Sunak defended his government’s record, saying “It’s a point of pride that we are a compassionate country that does welcome people from around the world”. But he couldn’t dispute the facts that the Labour leader had laid before him. 

He closed with one of his regular claims that Labour’s immigration policy “would see us accept 100,000 illegal migrants” from the European Union. It prompted the usual press release from fact-checkers. Full Fact, for one, labelled the claim “incorrect, as according to the Migration Observatory the figure is based on a ‘mathematical error’”. 

Nor did the reference to Starmer’s alleged EU-apologist ways succeed in corralling the Conservative benches. Again, it is highly revealing of Sunak’s political woes that his MPs seemed distinctly disinterested in the jibe. In turn, Starmer responded by painting a picture of the Rwandan government enjoying the benefits of the Rwanda deal — flush with UK taxpayer money — without actually taking in any asylum seekers. 

Then, continuing a theme from last week, Starmer again tried to rile up James Cleverly — who appears to find PMQs especially animating — with a further reference to his choice language. 
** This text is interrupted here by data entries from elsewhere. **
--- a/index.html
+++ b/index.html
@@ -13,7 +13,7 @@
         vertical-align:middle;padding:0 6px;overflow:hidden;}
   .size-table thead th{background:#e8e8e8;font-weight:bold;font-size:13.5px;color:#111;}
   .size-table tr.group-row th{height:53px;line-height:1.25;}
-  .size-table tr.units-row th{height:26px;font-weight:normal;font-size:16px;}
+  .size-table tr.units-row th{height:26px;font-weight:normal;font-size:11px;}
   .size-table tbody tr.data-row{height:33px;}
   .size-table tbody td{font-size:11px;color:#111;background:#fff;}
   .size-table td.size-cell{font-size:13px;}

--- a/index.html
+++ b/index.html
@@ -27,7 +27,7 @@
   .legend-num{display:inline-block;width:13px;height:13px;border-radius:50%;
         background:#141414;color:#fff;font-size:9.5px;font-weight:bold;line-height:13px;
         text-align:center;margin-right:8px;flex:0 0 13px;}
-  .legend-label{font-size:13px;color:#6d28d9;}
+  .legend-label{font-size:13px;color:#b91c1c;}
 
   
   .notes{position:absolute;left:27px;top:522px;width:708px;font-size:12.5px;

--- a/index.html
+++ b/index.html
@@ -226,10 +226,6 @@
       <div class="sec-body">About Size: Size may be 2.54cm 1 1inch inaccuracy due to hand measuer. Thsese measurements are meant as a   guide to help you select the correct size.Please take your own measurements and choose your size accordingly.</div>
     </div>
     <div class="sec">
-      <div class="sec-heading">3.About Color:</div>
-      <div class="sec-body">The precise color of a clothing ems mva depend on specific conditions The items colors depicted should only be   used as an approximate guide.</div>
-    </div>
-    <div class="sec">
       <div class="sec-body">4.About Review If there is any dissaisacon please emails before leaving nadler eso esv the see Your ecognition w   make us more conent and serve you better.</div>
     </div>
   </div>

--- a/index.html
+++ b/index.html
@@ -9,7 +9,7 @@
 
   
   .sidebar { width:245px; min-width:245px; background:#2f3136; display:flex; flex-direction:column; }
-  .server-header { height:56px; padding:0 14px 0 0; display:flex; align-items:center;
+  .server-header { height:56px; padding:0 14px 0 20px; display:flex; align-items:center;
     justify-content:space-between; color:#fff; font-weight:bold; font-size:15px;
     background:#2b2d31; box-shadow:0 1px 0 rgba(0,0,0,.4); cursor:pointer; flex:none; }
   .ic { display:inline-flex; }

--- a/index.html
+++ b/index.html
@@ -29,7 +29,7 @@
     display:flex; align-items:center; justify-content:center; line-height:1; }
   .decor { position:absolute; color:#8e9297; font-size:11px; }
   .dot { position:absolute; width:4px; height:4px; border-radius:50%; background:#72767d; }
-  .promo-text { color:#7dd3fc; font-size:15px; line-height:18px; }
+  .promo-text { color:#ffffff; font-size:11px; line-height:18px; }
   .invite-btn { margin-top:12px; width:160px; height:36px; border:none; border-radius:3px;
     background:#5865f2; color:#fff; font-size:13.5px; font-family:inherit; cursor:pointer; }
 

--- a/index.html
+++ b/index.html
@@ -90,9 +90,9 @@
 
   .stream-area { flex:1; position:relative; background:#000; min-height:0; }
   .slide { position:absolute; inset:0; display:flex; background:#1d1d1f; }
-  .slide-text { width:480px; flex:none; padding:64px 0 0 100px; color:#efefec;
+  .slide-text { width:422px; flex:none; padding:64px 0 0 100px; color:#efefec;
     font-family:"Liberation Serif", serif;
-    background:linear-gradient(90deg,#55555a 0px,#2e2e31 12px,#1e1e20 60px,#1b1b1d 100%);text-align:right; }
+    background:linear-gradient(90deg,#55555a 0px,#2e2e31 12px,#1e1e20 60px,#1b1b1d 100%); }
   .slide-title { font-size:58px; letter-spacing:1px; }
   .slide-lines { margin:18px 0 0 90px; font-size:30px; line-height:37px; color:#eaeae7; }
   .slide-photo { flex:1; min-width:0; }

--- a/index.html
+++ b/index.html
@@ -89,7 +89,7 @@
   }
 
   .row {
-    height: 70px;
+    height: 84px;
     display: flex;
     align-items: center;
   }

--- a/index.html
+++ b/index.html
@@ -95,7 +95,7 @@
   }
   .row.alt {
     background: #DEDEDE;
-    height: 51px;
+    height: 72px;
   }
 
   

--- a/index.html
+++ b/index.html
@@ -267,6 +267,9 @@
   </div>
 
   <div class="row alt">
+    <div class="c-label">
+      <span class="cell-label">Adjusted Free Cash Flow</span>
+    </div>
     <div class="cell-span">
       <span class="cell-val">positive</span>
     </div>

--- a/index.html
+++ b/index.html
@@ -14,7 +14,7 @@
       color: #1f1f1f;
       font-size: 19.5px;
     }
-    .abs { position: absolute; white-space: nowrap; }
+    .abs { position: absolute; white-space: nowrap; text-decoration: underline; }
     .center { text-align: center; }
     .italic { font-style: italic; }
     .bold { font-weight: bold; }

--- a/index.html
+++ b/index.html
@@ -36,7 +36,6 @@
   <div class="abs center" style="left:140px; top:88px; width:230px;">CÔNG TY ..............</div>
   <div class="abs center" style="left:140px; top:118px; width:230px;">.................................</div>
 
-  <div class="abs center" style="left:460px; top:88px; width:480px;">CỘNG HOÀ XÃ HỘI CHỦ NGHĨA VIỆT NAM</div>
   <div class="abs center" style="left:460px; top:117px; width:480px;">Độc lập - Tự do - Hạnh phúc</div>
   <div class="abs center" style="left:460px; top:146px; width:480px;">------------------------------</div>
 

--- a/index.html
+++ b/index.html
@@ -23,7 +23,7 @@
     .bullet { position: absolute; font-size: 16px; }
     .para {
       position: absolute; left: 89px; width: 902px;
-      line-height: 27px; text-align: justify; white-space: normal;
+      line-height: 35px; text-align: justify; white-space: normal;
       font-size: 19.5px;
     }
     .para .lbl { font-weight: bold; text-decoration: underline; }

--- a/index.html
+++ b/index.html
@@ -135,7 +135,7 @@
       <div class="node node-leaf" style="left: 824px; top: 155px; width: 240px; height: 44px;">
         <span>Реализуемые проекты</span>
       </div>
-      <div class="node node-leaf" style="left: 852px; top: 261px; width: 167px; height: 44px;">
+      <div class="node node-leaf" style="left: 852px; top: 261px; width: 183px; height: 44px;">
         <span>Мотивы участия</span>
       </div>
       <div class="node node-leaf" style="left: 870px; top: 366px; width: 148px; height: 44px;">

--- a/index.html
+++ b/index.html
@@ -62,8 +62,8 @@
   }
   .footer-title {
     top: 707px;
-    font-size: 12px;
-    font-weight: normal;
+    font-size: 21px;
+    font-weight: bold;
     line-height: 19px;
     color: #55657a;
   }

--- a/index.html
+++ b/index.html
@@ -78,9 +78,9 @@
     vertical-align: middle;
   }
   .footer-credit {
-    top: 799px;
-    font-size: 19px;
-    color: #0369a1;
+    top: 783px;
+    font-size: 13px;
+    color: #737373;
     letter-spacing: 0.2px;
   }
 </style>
“I’m beginning to see why the home secretary said the Rwanda scheme — something to do with bats, was it?”, Starmer said. Cleverly, sitting opposite, shook his head in response. It was a reference to the home secretary’s reported view of the Rwanda plan as “bat****”. 

Can James Cleverly break the ‘Home Office curse’ before it breaks him?

The prime minister later went on to quote shadow foreign secretary David Lammy, declaring that in a recent interview he “didn’t rule out rejoining the European Union!”. Again, little response from the Conservative backbenches, and Starmer had a good retort: “Forget the private jets. He’s on some sort of private planet of his own”.

So, another very difficult PMQs for Rishi Sunak — and, once more, on a topic the Conservative Party should be eager to shout about. 

Of course, the Rwanda plan is right now the subject of a fierce intra-party dispute for the prime minister. Thus Starmer’s mocking tilt at the latest iteration of the Rwanda policy succeeds, at once, in exposing and deepening this clear divide. It was telling that so few Conservative backbenchers were willing to cheer the prime minister’s current approach.

The government’s flagship proposal, therefore, once referred to as “red meat” for Conservative backbenchers, is now instead the clearest source of Sunak’s present political travails.

PMQs verdict: Starmer 4, Rishi Sunak 2.